The point of the death of Christ is that Christ took on the sins of the world so that what we put out did not come back to us, and that our sinful nature does not reap the obvious death. That’s the point. It should keep us humbled….its not our own good works that get through the gates of heaven…”

Amen.  Then this from the English hymn writer:  “Twas grace has brought me safe thus far, and grace will lead me home.”  Amen.

So, thank God for Lent!   There is much to remember (I am a sinner) and much to celebrate (through Christ I can be forgiven!).

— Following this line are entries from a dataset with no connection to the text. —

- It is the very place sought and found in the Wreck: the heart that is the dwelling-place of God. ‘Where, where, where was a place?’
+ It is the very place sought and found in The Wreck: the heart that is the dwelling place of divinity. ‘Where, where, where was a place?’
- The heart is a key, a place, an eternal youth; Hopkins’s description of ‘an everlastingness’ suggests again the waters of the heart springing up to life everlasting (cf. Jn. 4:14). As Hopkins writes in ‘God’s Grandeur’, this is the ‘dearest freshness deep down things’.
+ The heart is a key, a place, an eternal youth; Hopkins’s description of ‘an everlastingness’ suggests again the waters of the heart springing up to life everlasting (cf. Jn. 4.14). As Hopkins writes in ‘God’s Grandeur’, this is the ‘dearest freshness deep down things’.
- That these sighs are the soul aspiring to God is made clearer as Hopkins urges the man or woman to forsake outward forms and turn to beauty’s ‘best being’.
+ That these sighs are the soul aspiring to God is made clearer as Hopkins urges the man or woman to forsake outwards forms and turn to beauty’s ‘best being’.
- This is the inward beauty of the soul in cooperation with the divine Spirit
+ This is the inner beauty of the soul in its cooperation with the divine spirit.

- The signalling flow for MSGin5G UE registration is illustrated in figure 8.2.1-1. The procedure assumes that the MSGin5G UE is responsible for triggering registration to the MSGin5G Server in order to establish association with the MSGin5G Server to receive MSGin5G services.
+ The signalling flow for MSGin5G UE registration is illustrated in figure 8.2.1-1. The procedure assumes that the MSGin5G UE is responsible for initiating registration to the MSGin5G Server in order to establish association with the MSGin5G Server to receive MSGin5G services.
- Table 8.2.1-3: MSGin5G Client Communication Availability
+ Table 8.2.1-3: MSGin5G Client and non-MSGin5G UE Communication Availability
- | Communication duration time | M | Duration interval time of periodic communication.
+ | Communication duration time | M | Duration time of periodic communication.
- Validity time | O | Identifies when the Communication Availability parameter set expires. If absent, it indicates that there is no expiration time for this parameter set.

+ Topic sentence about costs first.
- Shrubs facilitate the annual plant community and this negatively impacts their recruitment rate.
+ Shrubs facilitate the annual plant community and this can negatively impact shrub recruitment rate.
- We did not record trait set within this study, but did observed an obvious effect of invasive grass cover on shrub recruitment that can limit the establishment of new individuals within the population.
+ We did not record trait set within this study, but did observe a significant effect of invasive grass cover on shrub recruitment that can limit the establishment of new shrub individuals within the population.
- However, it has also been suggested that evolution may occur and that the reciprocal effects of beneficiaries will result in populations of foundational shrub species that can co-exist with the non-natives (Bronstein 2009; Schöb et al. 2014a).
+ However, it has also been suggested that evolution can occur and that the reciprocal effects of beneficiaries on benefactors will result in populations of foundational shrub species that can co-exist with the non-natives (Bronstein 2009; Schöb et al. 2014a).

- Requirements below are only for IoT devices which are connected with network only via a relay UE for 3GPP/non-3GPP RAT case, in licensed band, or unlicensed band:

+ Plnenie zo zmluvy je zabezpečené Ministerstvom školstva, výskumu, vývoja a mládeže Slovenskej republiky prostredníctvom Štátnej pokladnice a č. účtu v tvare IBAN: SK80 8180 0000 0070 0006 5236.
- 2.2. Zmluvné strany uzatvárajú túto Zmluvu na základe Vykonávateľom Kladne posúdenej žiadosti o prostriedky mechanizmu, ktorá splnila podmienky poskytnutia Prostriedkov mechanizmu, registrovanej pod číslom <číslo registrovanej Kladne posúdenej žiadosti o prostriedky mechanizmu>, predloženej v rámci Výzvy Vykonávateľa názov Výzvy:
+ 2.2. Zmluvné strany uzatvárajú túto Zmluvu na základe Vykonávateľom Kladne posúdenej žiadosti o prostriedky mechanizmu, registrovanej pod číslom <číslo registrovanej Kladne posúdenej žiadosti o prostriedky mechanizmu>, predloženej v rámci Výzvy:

And thank God for grace!  That’s actually what Lent (and Christianity) is all about.

 

 

 

The full words of the Anglican Confession, 1559:

ALMIGHTIE and most merciful father, we have erred and straied from thy waies, lyke lost shepee we have folowed to much the devises and desires of our owne hartes. We have offended against thy holy lawes: We have left undone those thinges whiche we ought to have done, and we have done those thinges which we ought not to have done, and there is no health in us, but thou, O Lorde, have mercy upon us miserable offendours. Spare thou them O God, whiche confesse their faultes. Restore thou them that be penitent, accordyng to thy promises declared unto mankynde, in Christe Jesu our Lorde. And graunt, O most merciful father, for his sake, that we may hereafter lyve a godly, ryghtuous, and sobre life, to the glory of thy holy name. Amen.